Так весело протекала моя жизнь под наружкой, освещенная пылающим над моей глупой головой нимбом “важного” борца с кровавым большевистским режимом, осветленная уважением друзей по этой самой борьбе и согретая страхом за меня родителей. Длиться вечно так не могло, я это понимал, но особенно об этом не думал. Об этом думали моя мама и оба папы.
Я никогда не ощущал родительской любви. Не потому, что родители меня не любили, не заботились обо мне, а просто потому, что они никогда о своей любви не говорили, и, главное, потому, что они всегда были заняты работой. Я рано выучил, что их работа намного важнее меня, и это казалось мне естественным порядком вещей. Мама и папа Тема пропадали целыми днями в “Останкино”, часто работая по воскресеньям (суббота всегда была рабочим днем), приходили они, когда я уже спал, а если у них и выдавалось редкое совместное свободное воскресенье, то проводилось оно не со мной, а с друзьями-телевизионщиками, и разговоры шли опять о работе, о глупом телевизионном начальстве, о новых книгах и новых спектаклях или об ужасной советской власти, не позволявшей эти книги писать, а спектакли ставить. Обо мне родители не говорили никогда, никогда не интересовались моими проблемами, вспоминая о своей родительской роли, лишь когда мои проблемы становились их проблемами – например, когда я в двенадцать лет сломал позвоночник или когда меня исключали из школы и нужно было срочно искать другую. С мамой мы разговаривали в основном о литературе, упиваясь совместной любовью к Достоевскому, с папой Темой мы говорили о политике и играли в шахматы. А также подолгу рассматривали географические атласы, путешествуя в дальние земли, расположенные в картографической проекции Меркатора, и зная, что нам никогда туда не попасть живьем.
После обыска и первого допроса родители старались не говорить о будущем, словно их молчание могло его отменить.
Папа Эдик был занят собой и своим творчеством. Кроме того, я ему был неинтересен. Думаю, первый раз он по-настоящему мною заинтересовался именно тогда – когда КГБ возбудил против меня дело. Я стал ему интересен как новый сюжет.

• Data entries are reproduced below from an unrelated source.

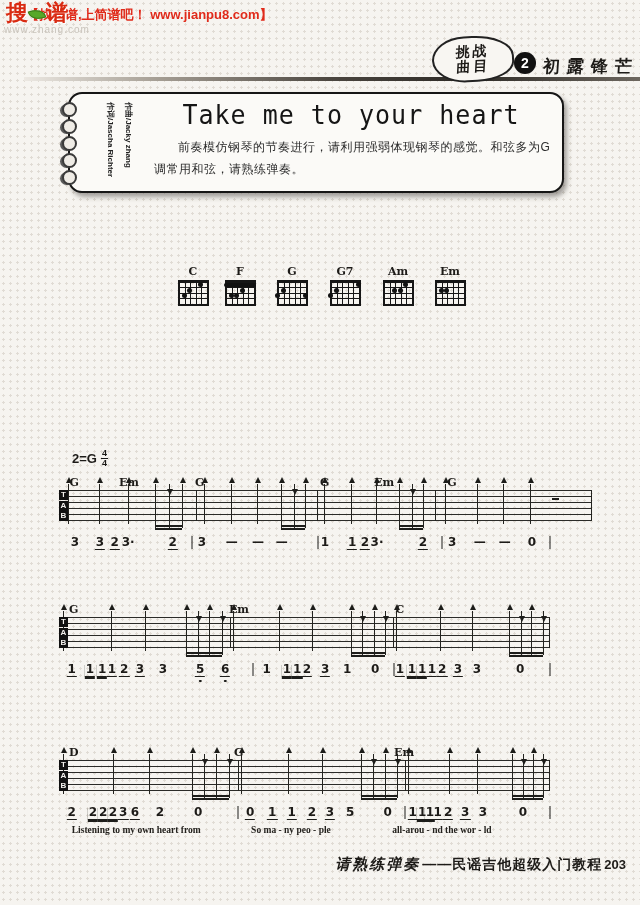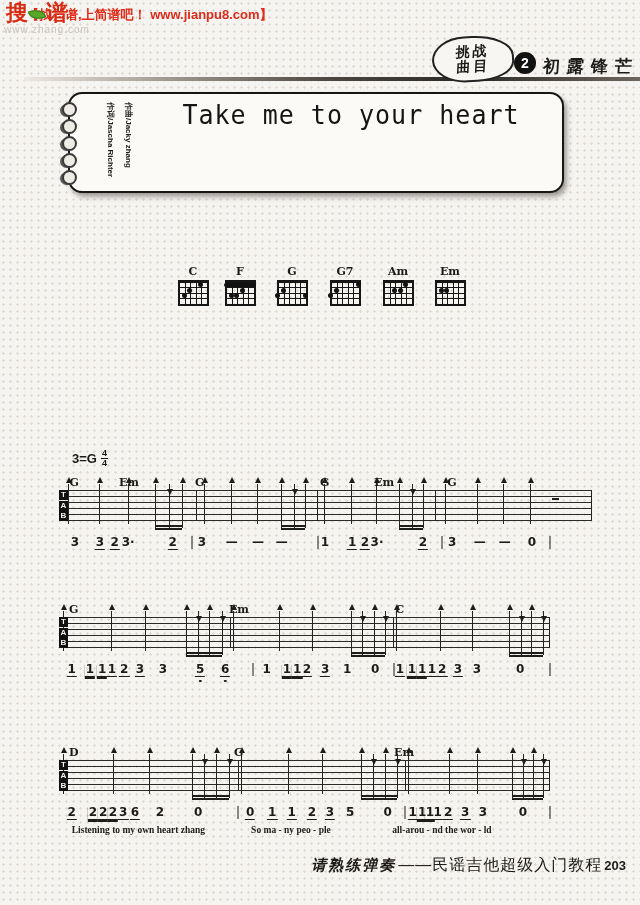"前奏模仿钢琴的节奏进行，请利用强弱体现钢琴的感觉。和弦多为G调常用和弦，请熟练弹" div.song-desc { html: none -> <div>前奏模仿钢琴的节奏进行，请利用强弱体现钢琴的感觉。和弦多为G调常用和弦，请熟练弹奏。</div> }
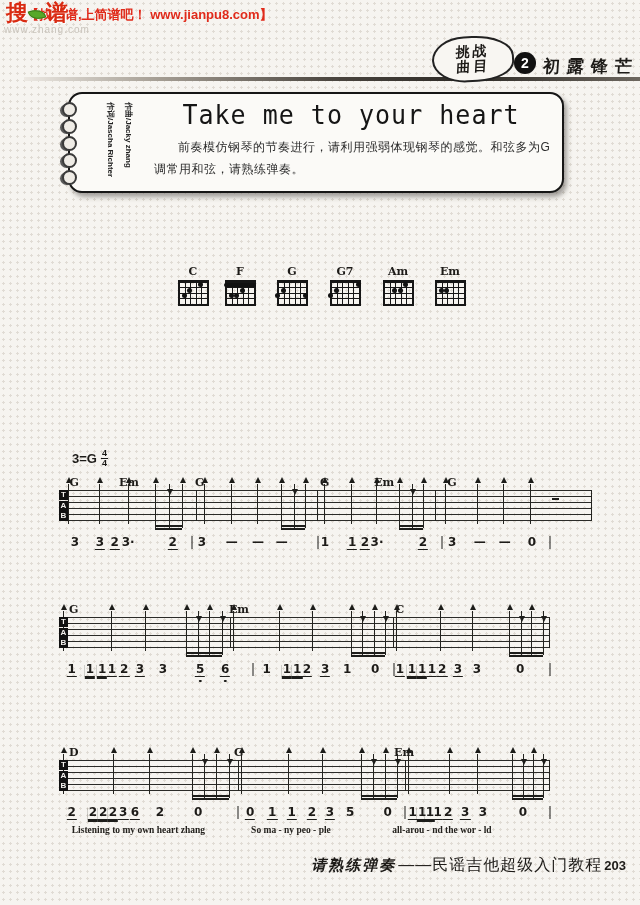"3=G" span { text: 3 -> 2 }
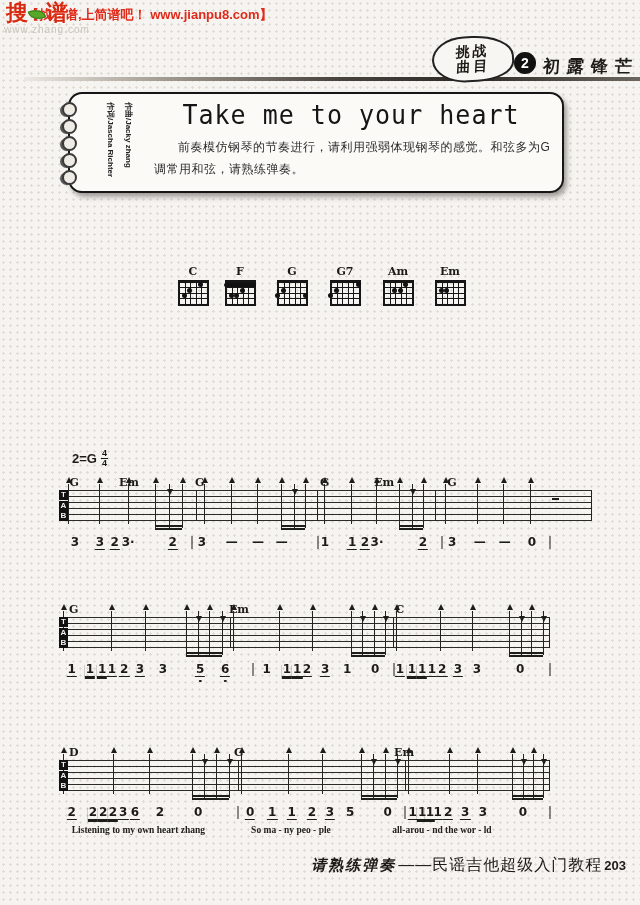"Listening to my own heart" span.lyr { text: zhang -> from }
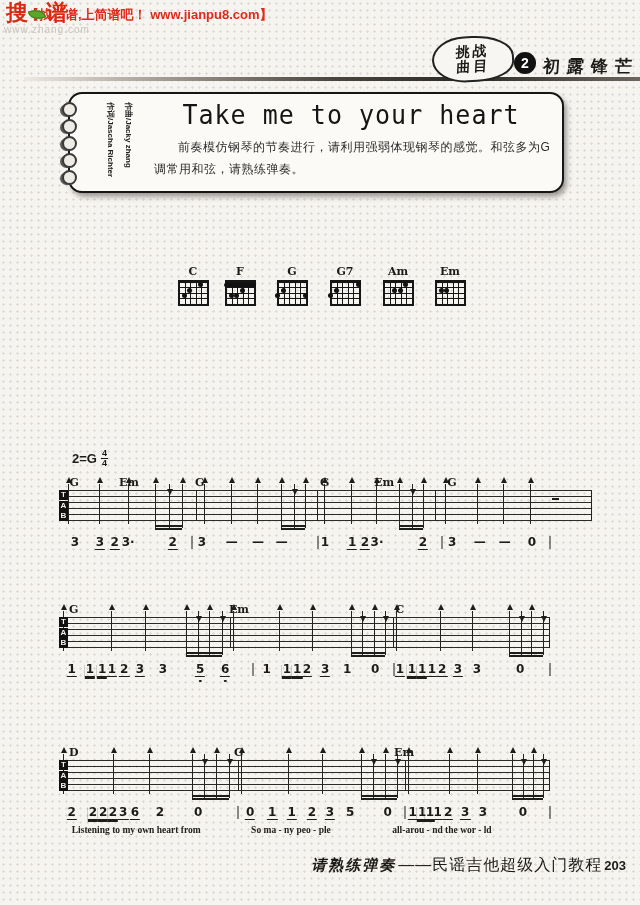"——民谣吉他超级入门教程" .f-text { font-size: 16px -> 14px; font-weight: normal -> bold }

Из всех трех родителей он оценил ситуацию наиболее реалистично:
– Тебя посадят, – сообщил он в первую же нашу встречу после того, как следователь Круглов проинформировал меня о моем статусе подследственного. – Если еще осталась возможность эмигрировать – уезжай. Попробуй поговорить с ними: скажи, что ты согласен тихо уехать, если они закроют дело и тебя выпустят. Только ничего не подписывай, они потом используют это против тебя.
Я, конечно, гордо отказался, сообщив ему, что ни в какие сделки с КГБ вступать не буду, как нам, героям, и положено.
Папа Эдик молча выслушал меня, ни разу не перебив (большая редкость!), и сказал:
– Тогда готовься. Они, – папа всегда обозначал власть или личным местоимением третьего лица во множественном числе, или указательным местоимением “эти”, думая, должно быть, что, отказывая ей в имени собственном, он делает ее менее настоящей, – они тебя посадят. Обязательно. И я ничего не смогу сделать.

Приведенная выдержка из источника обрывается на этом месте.